The Commission notes that the applicant had a hearing before
the Regional Administrative Court. It further appears that he
requested a hearing before the Administrative Court of Appeal, but
that this request was refused on the ground that a hearing appeared to
the Court to be unnecessary. However, the applicant has not
complained to the Commission of the refusal of that Court to grant him
a hearing, and the Commission finds no reason, therefore, to examine
whether or not that refusal was in conformity with Article 6 para. 1
(Art. 6-1).
The Commission recalls that the European Court of Human Rights
has considered an oral hearing not to be necessary in a court of
cassation whose task is limited to an examination of whether the law
has been correctly applied (Eur. Court H.R., Axen judgment of
8 December 1983, Series A no. 72, Sutter judgment of 22 February 1984,
Series A no. 74).
In the present case, the Commission notes that the Supreme
Administrative Court was the third degree of jurisdiction whose
examination followed upon the judgments given previously by the
Regional Administrative Court and the Administrative Court of Appeal.

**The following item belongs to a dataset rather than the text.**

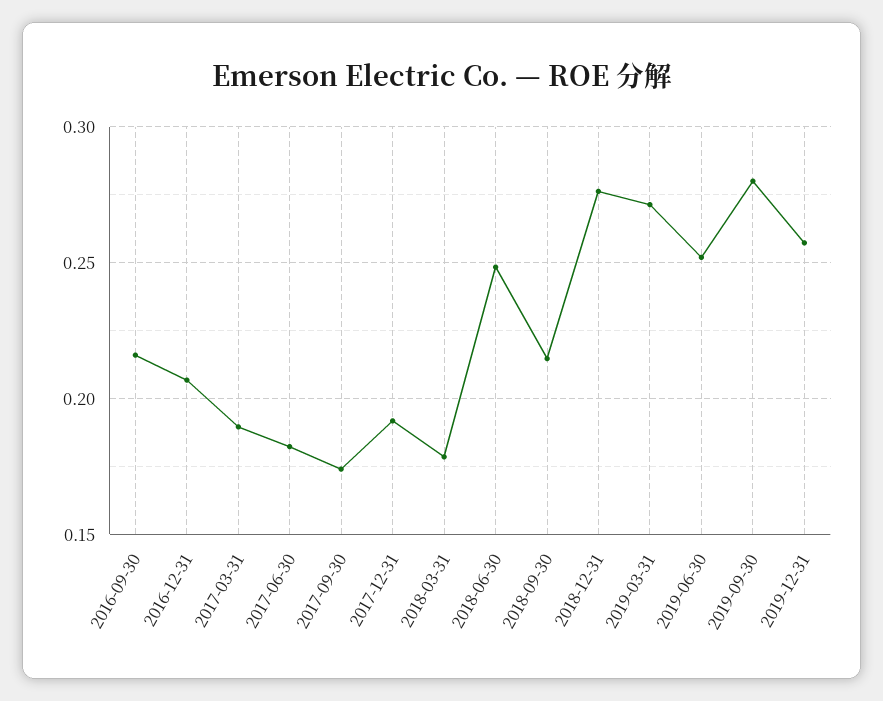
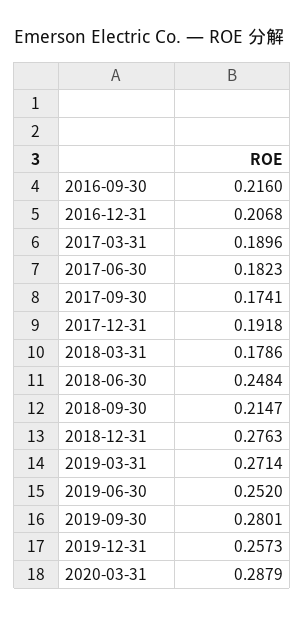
2020-03-31: none -> 0.2879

The task of the Supreme Administrative Court in the Swedish legal
system is essentially to develop the case-law in administrative
matters under its jurisdiction. An appeal to the Supreme
Administrative Court can, with few exceptions, only be examined on its
merits after leave to appeal has been granted, and such leave shall
only be granted if it is important for the development of the case-law
that the case is examined by the Supreme Administrative Court, or if
there are special reasons such as the existence of a ground for
re-opening of proceedings or of a serious error in the judgment of the
Administrative Court of Appeal. Where leave to appeal is granted, new
evidence shall normally not be admitted before the Supreme
Administrative Court.
The Commission further notes that the main question which the
Supreme Administrative Court had to consider in the present case was
whether the applicant had had a permanent place of business in Germany
in the meaning of the Swedish-German double taxation agreement, which
essentially was a question of legal qualification. It is also clear
that, since only the applicant had appealed, there was no question of
the Supreme Administrative Court giving a judgment more unfavourable
to the applicant than that of the Administrative Court of Appeal.
In these circumstances, the Commission considers that the
guarantees in Article 6 para. 1 (Art. 6-1) did not require an oral
hearing to be held also in the Supreme Administrative Court.
The Commission further notes that the applicant's allegation
of lack of impartiality is entirely unsubstantiated.
It follows that this part of the application is manifestly
ill-founded within the meaning of Article 27 para. 2 (Art. 27-2) of the
Convention.
For these reasons, the Commission
DECLARES THE APPLICATION INADMISSIBLE.